Fruto das experiências acumuladas e de uma mente inquieta, tem um vasta lista de produção, principalmente de minisséries e filmes. É autor de roteiros de séries como "Malu Mulher", "O tempo e o vento", "A justiceira" e "Lampião e Maria Bonita", a primeira série latino-americana a receber a Medalha de Ouro do Festival de Cinema e Televisão de Nova Iorque. No cinema, assina o roteiro de diversos filmes, entre eles "O Beijo no Asfalto" (1980), "O Cangaceiro Trapalhão" (1983) e "Encontros Imperfeitos" (1993). Depois de produzir obras de peso no Brasil, morou mais de vinte anos fora, passando por diversos países. Na Espanha, trabalhou diretamente com Gabriel García Márquez na realização de uma série. "Se a forma mudou, o processo criativo, passa pelo mesmo caminho.
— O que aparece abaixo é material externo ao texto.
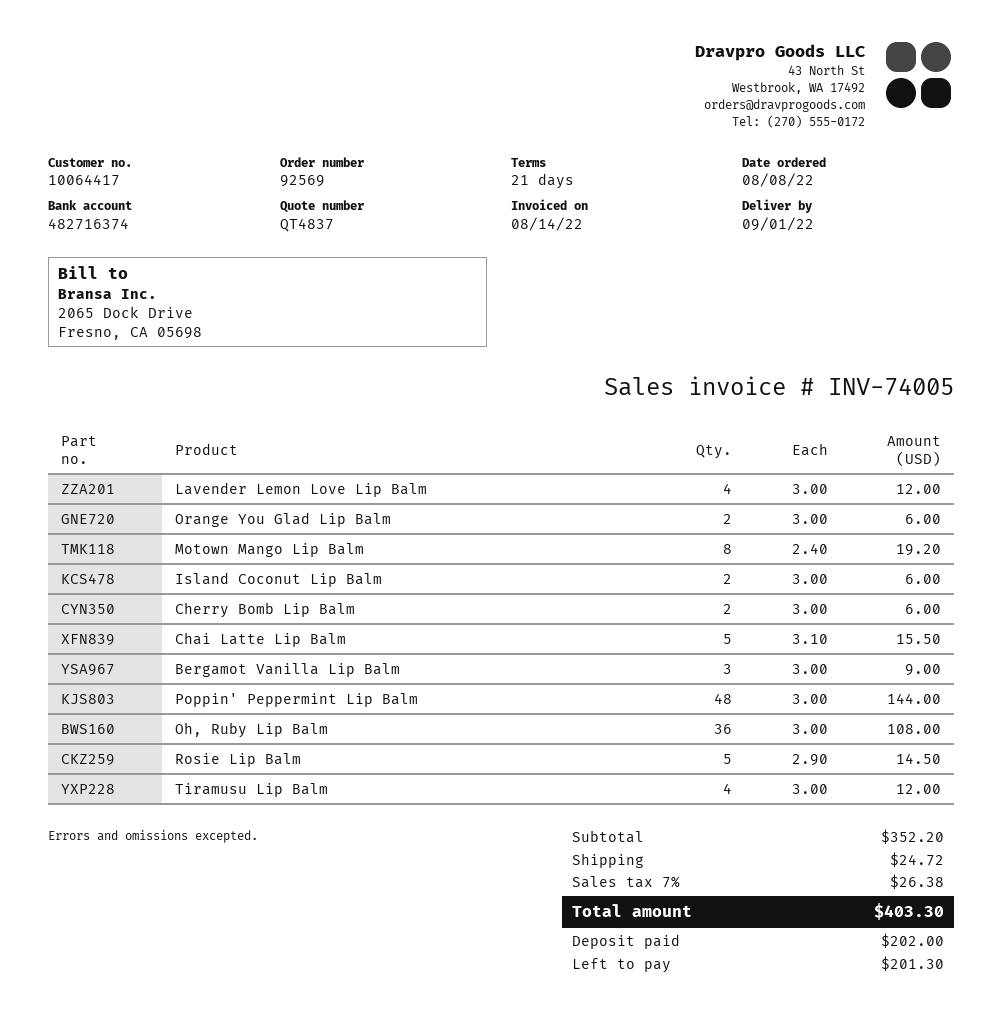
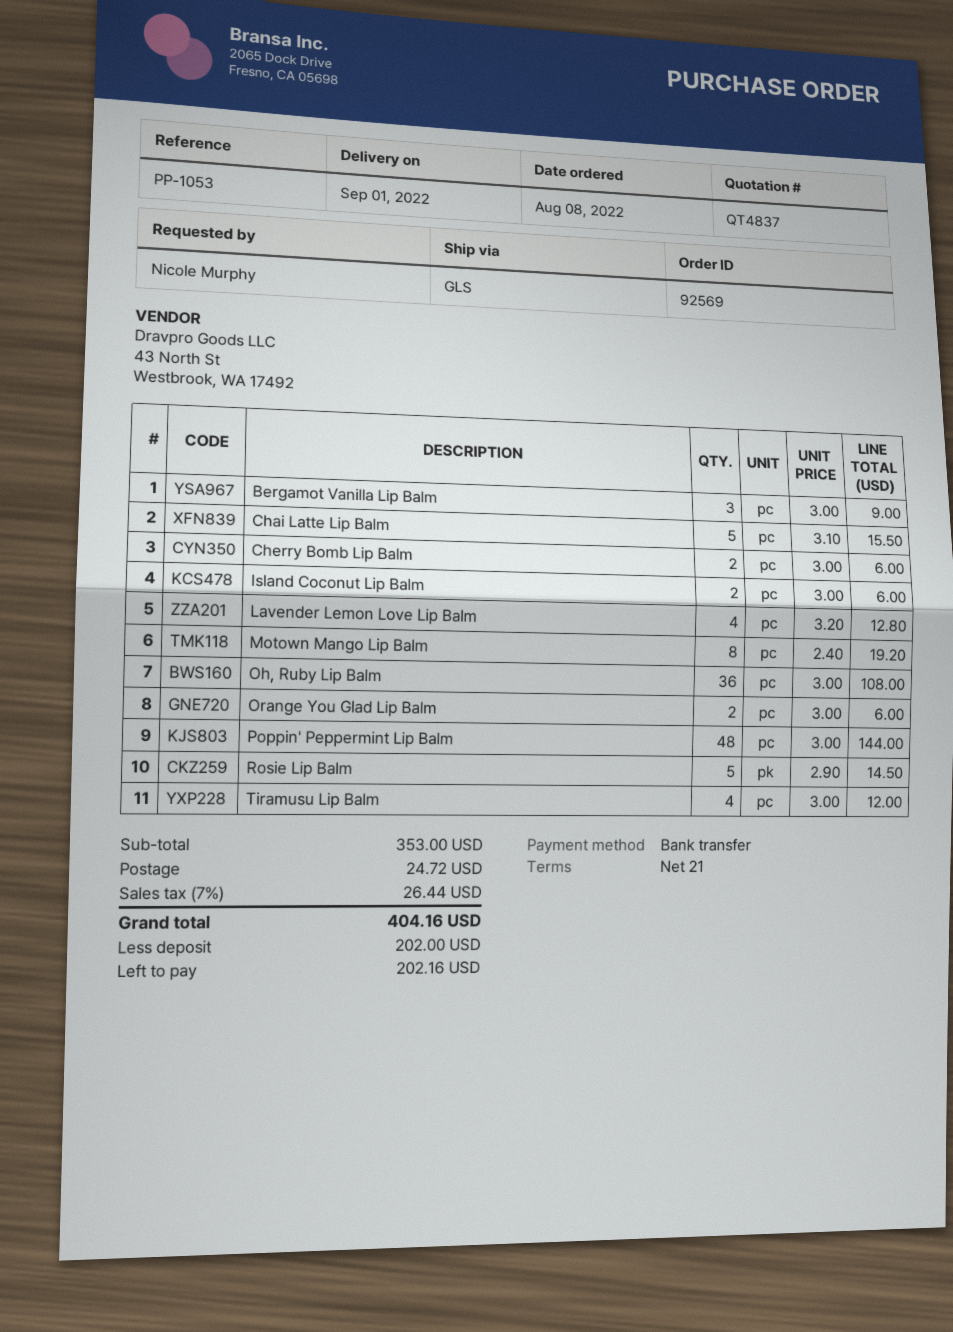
Lavender Lemon Love Lip Balm: 4 x 3.00 = 12.00 -> 4 x 3.20 = 12.80
subtotal: 352.20 -> 353.00
tax: 7% = 26.38 -> 7% = 26.44
total: 403.30 -> 404.16
balance: 201.30 -> 202.16

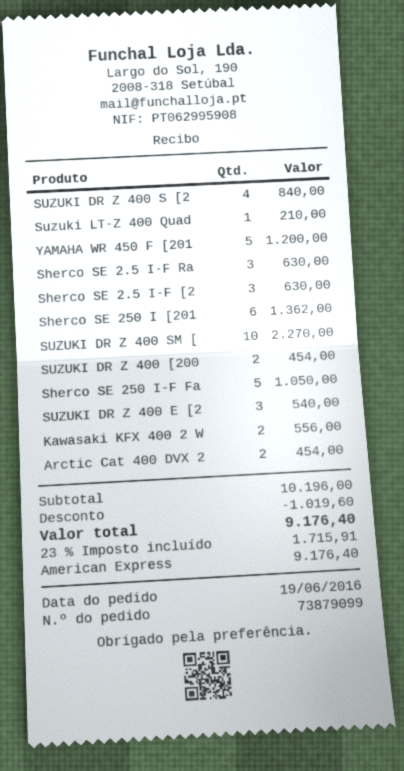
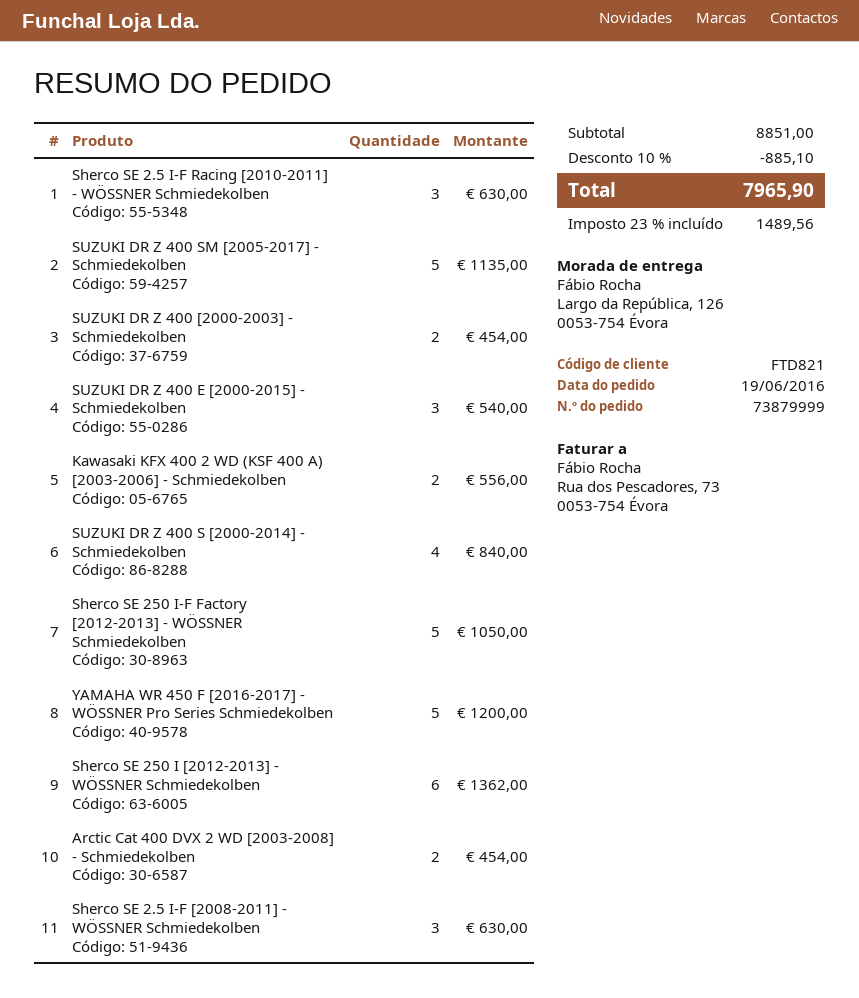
order number: 73879099 -> 73879999
Suzuki LT-Z 400 Quad: 1 for 210.00 -> none
SUZUKI DR Z 400 SM [: 10 for 2270.00 -> 5 for 1135.00
subtotal: 10196.00 -> 8851.00
discount: 1019.60 -> 885.10
tax: 23% = 1715.91 -> 23% = 1489.56
total: 9176.40 -> 7965.90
Antes de tudo é preciso ter vivido, ter lido bastante, talento, inspiração e concentração, porque a imaginação nasce a partir desses alimentos. Isso continua. Porém, não cabe mais a premissa de 'uma ideia na cabeça e uma câmera na mão'. É preciso pensar no todo desde o início."
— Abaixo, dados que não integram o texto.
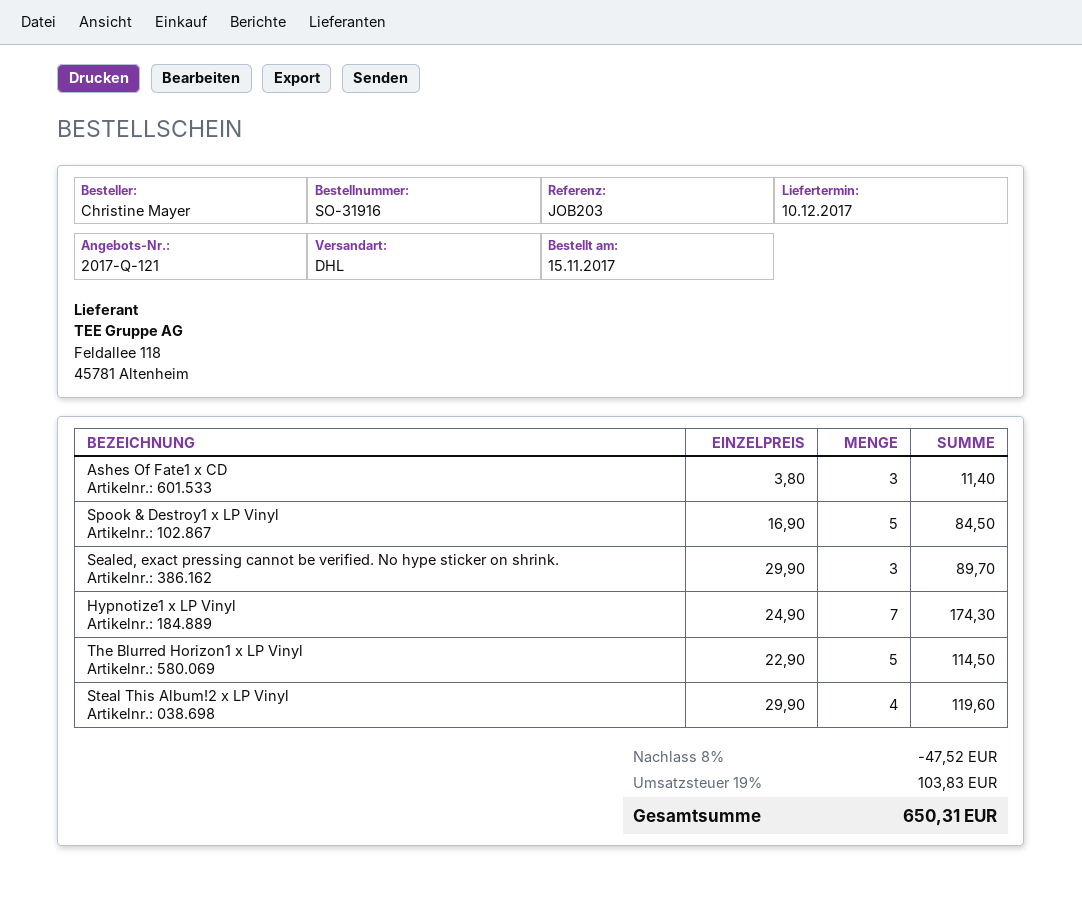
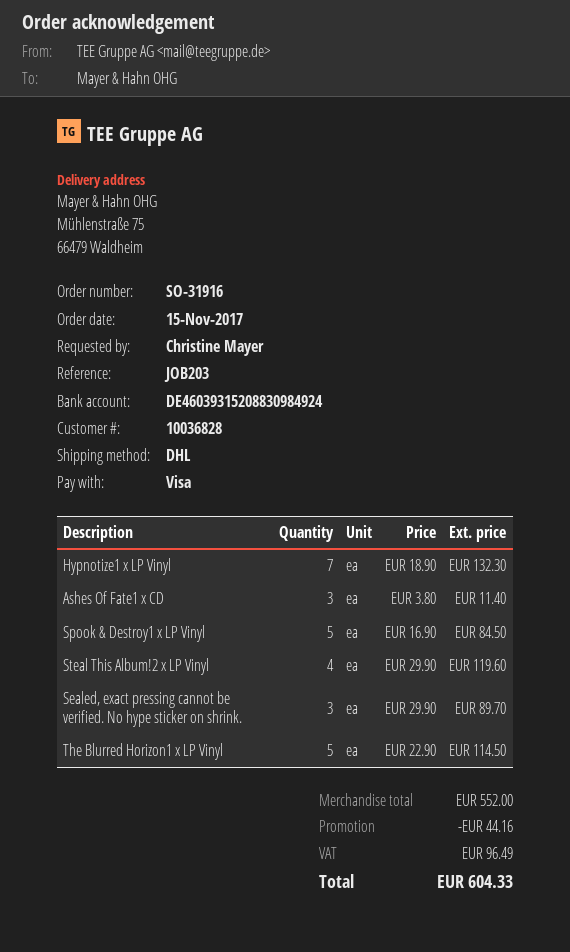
Hypnotize1 x LP Vinyl: 7 x 24.90 = 174.30 -> 7 x 18.90 = 132.30
discount: 47.52 -> 44.16
tax: 103.83 -> 96.49
total: 650.31 -> 604.33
Então, se a estrutura dramática não é mais a mesma, tal qual os hábitos de consumo do audiovisual, os roteiristas tiveram de acompanhar o movimento e estão ocupando vários espaços. "Ainda que não exista uma regulamentação legal para os profissionais no País, essa é uma área que só cresce, tanto que qualquer cidade hoje tem uma produtora. A política de governo da Ancine veio a diversificar os núcleos criativos contemplando outros centros e dando uma oxigenação na produção nacional. Isso aumentou a importância do roteirista que, hoje, está presente em todas as mídias." Apesar disso, afirma que a televisão brasileira não está bem. "Eu praticamente não assisto mais à televisão e não gosto de novelas. Quer dizer, ligo na hora da novela das sete para ver minha filha, que está brilhando", gaba-se da cria mais nova, Lorena Comparato. A mais velha, a atriz Bianca Comparato alça voos por bandas internacionais.
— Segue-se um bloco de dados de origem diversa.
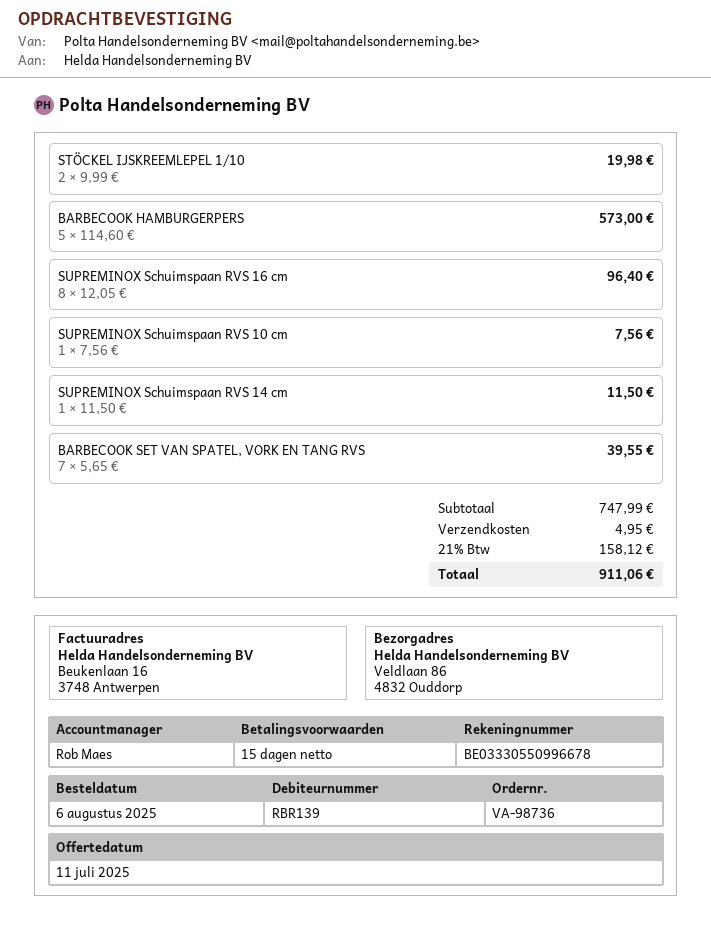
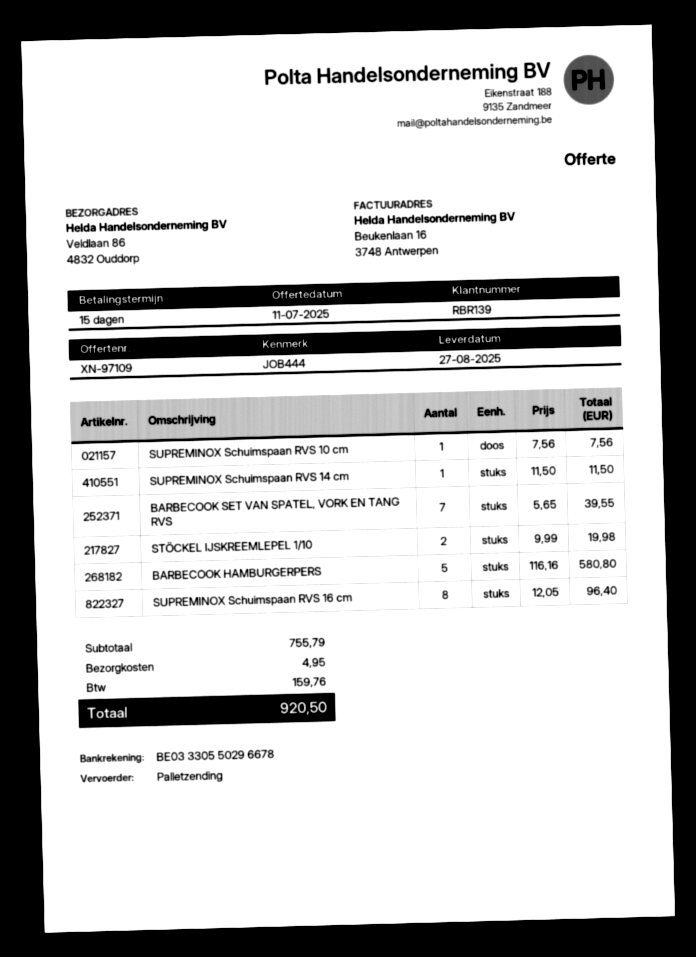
bank account: BE03330550996678 -> BE03330550296678
BARBECOOK HAMBURGERPERS: 5 x 114.60 = 573.00 -> 5 x 116.16 = 580.80
subtotal: 747.99 -> 755.79
tax: 158.12 -> 159.76
total: 911.06 -> 920.50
Nesse sentido, hoje atua, literalmente como um médico de roteiros, na função de script doctoring. "Roteiro é o espetáculo visível em palavras, é uma crisálida que vai se transformar em borboleta. O que o público vê é o filme, o jornal, a série. Mas sem o roteiro nada dá certo. Então, analiso roteiros e aponto sugestões para os personagens e os descaminhos do enredo. Mas tem muita coisa vindo esse ano que estou produzindo." Se no roteiro tudo pode ser modificado, na vida real, nem sempre. Quase uma hora de conversa e o celular toca. "Alô, é tio Oswaldinho?" Não era. Era o primo informando que o pai havia falecido. "Meu último tio vivo se foi. Agora não há mais nenhum irmão do meu pai ou de minha mãe. Acabou." Com olhos marejados, a conversa que já caminhava para o fim termina ali. É hora da reportagem retirar-se de cena para que Doc processe a informação, ligue para familiares e sinta o luto. A morte não estava no script, mas entrou no enredo da vida real do roteirista.